C’est une scène de Hacker : après deux cyberattaques où Michael Mann nous a guidé jusqu’à l’intérieur même de réseaux informatiques, voici que le spectateur se retrouve pendant quelques secondes face à un espace curieusement hybride, plongé dans une lumière bleuté, dont les surfaces sont lézardés de lignes blanches et colorées. Sommes-nous sur le point d’assister à une nouvelle attaque ? Une diode va-t-elle se mettre à clignoter, enclenchant une réaction en chaîne ? Soudain, par la gauche, le héros (Chris Hemsworth) rentre dans le cadre : on comprend que nous ne sommes pas à l’intérieur d’une machine, mais dans une salle de serveurs. Idée géniale que cette très courte latence avant l’apparition de l’acteur dans le champ : il n’y a guère plus de différence entre le monde tangible et la jungle des microcircuits. L’homme évolue désormais dans un réseau de flux si sophistiqué et élaboré qu’il semble destiné à devoir s’effacer pour ne devenir à son tour qu’un simple composant au sein d’un ensemble dématérialisé – ou, s’il ne s’intègre pas dans le système, un fantôme.
Si l’on ressent le besoin de passer par le dernier film de Michael Mann pour approcher le cas de Blind, qui sur le papier, reconnaissons-le, n’a pas grand-chose à voir, c’est parce qu’il constitue peut-être l’antidote à une certaine représentation du contemporain dont Blind serait le dernier rejeton.
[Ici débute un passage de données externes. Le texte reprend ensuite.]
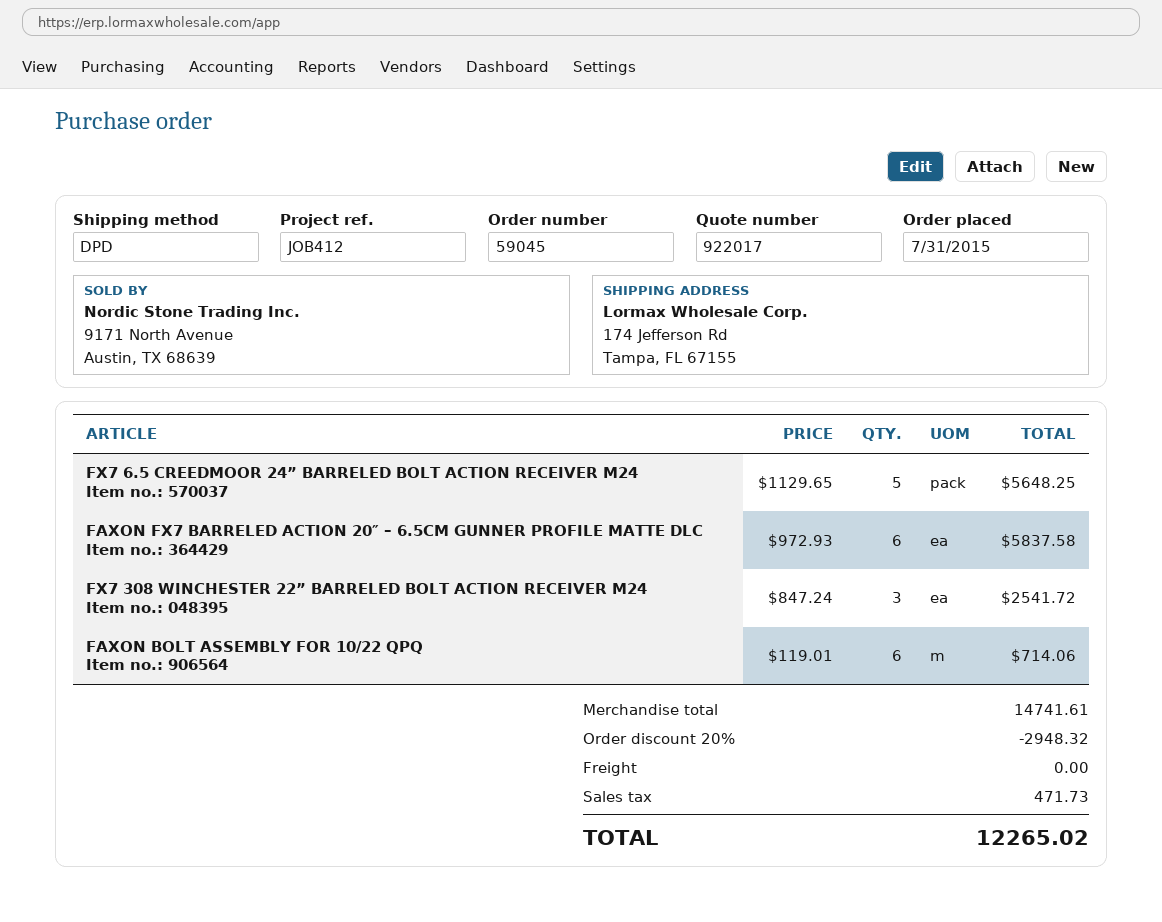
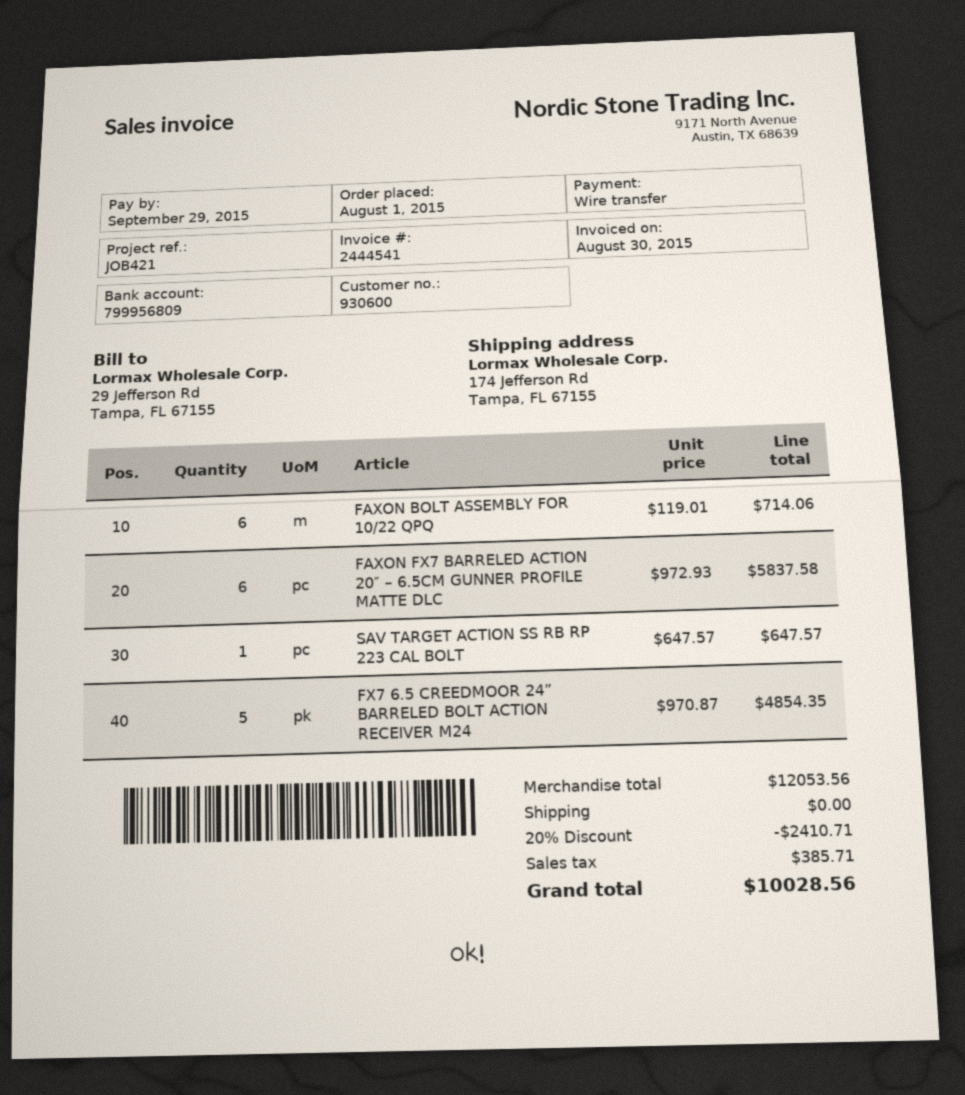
order date: 2015-07-31 -> 2015-08-01
reference: JOB412 -> JOB421
FX7 6.5 CREEDMOOR 24” BARRELED BOLT ACTION RECEIVER M24: 5 x 1129.65 = 5648.25 -> 5 x 970.87 = 4854.35
FX7 308 WINCHESTER 22” BARRELED BOLT ACTION RECEIVER M24: 3 x 847.24 = 2541.72 -> none
SAV TARGET ACTION SS RB RP 223 CAL BOLT: none -> 1 x 647.57 = 647.57
subtotal: 14741.61 -> 12053.56
discount: 20% = 2948.32 -> 20% = 2410.71
tax: 471.73 -> 385.71
total: 12265.02 -> 10028.56

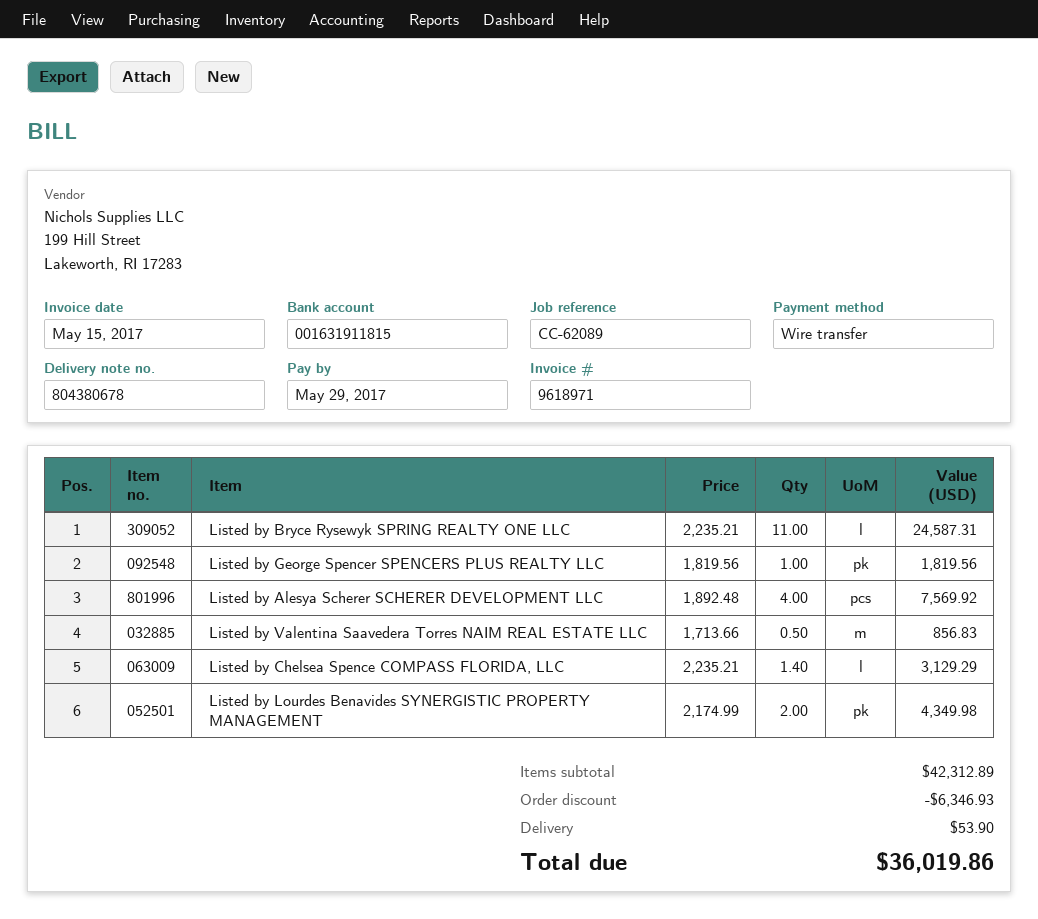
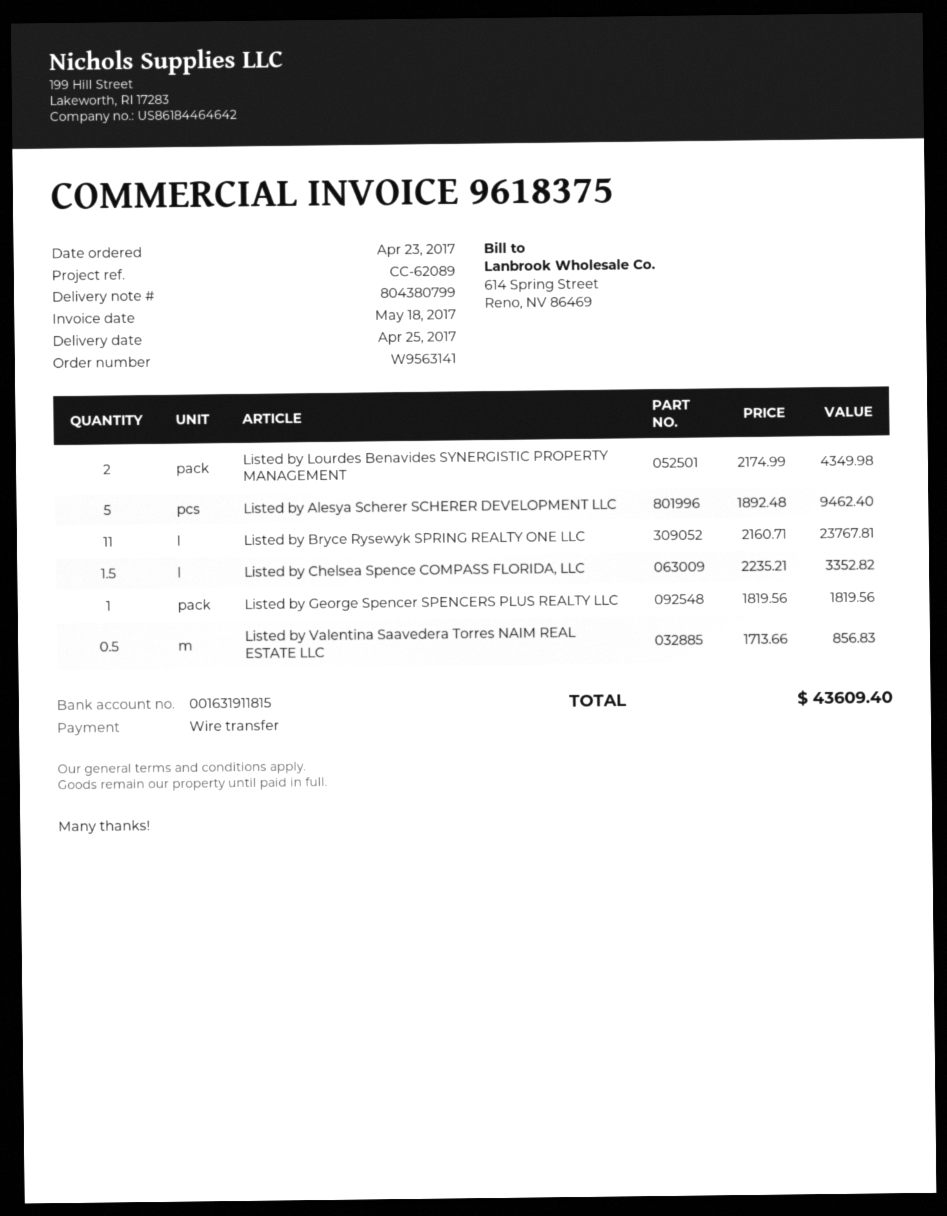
delivery note number: 804380678 -> 804380799
invoice number: 9618971 -> 9618375
invoice date: 2017-05-15 -> 2017-05-18
Listed by Bryce Rysewyk SPRING REALTY ONE LLC: 11 x 2235.21 = 24587.31 -> 11 x 2160.71 = 23767.81
Listed by Alesya Scherer SCHERER DEVELOPMENT LLC: 4 x 1892.48 = 7569.92 -> 5 x 1892.48 = 9462.40
Listed by Chelsea Spence COMPASS FLORIDA, LLC: 1.4 x 2235.21 = 3129.29 -> 1.5 x 2235.21 = 3352.82
discount: 6346.93 -> none
shipping: 53.90 -> none
total: 36019.86 -> 43609.40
Les deux films ont au fond, chacun à leur manière, la même ambition : proposer une vision du monde moderne à travers notre rapport aux images et aux nouveaux outils de communication. Car Blind, en dépit de son titre, n’est pas un film sur l’aveuglement. C’est pourtant un beau sujet (une belle matrice de mise en scène, un bel enjeu pour une actrice), que le cinéaste n’explore véritablement que le temps de l’ouverture du film : on y voit une jeune femme, Ingrid, faire face à son handicap naissant. Eskil Vogt filme véritablement son état (sans être complètement convaincant, mais au moins il le filme) : il recourt à des longues focales pour flouter les arrière-plans, resserre le cadre sur l’actrice pour créer davantage de hors-champ, exacerbe le son et insère des images mentales dans son montage, sortes de flashs où le personnage traduit les bruits qu’il entend en des images-hypothèses. Sauf que ce programme va progressivement se diluer dans un autre : Ingrid, recluse dans son monde intérieur, écrit un roman dont les protagonistes sont tirés de son quotidien (son mari) ou constituent des avatars de sa propre personnalité. Le film se cale alors sur ce récit détraqué, qui mêle fantasmes et vie domestique, réalité grisâtre et morne, pour nous dire une chose : le monde contemporain, son avalanche d’images (porno) et ses relations dématérialisées (Facebook, les sites de rencontres) entraînent a) une cécité des individus b) une misère affective et sexuelle.
Traverser le miroir
Un homme seul, devant son ordinateur ou sa fenêtre : voilà la grande image du film, qui nous dit que chacun est quelque part aveugle et prisonnier de ce monde ultra-connecté. Ou plutôt voilà une image que l’on a souvent (trop ?) vue ces derniers temps, de Bird People à Her en passant par Don Jon, films qui derrière leurs séduisants concepts (tomber amoureux de son ordinateur, se transformer en moineau) brossent une représentation du monde dont la petitesse flirte dangereusement avec la prise de position réactionnaire. Blind lui aussi est doté d’un high concept (l’aveuglement, son parti-pris narratif), mais il aborde toutefois le sujet sous un angle ouvertement plus misérabiliste, et donc plus antipathique. Pourtant, le problème reste le même : Vogt met en scène une aveugle, Ferran et Jonze des autistes (chacun parle à son smartphone, sans se soucier de son voisin), en somme l’homme moderne est un handicapé. Que l’emploi des nouvelles technologies entraîne un repli sur soi narcissique et un délitement des liens sociaux physiques n’est pas nécessairement le plus faux des constats, mais pourquoi toujours s’arrêter là ? Mann, lui, traverse le miroir. Il ne se contente pas de cette image de l’homme seul, face à l’écran, il entre à l’intérieur de l’ordinateur et s’interroge à une échelle autrement plus grande sur la place de l’individu au sein du maillage (désigné assez distinctement dans Hacker comme capitaliste – cela change tout, la « modernité » n’est pas l’ennemi, mais bien le système) englobant l’intégralité de la planète (c’est le tout premier plan du film), plus qu’il ne condamne les dérives de l’hyper-connexion. Il filme la vitesse du monde, son vertige, sa mutation en un gigantesque réseau. C’est la différence, pour reprendre une formule de Jean Douchet, entre un film « qui dénonce » et « un film qui annonce ». Blind, lui, appartient à la triste première catégorie.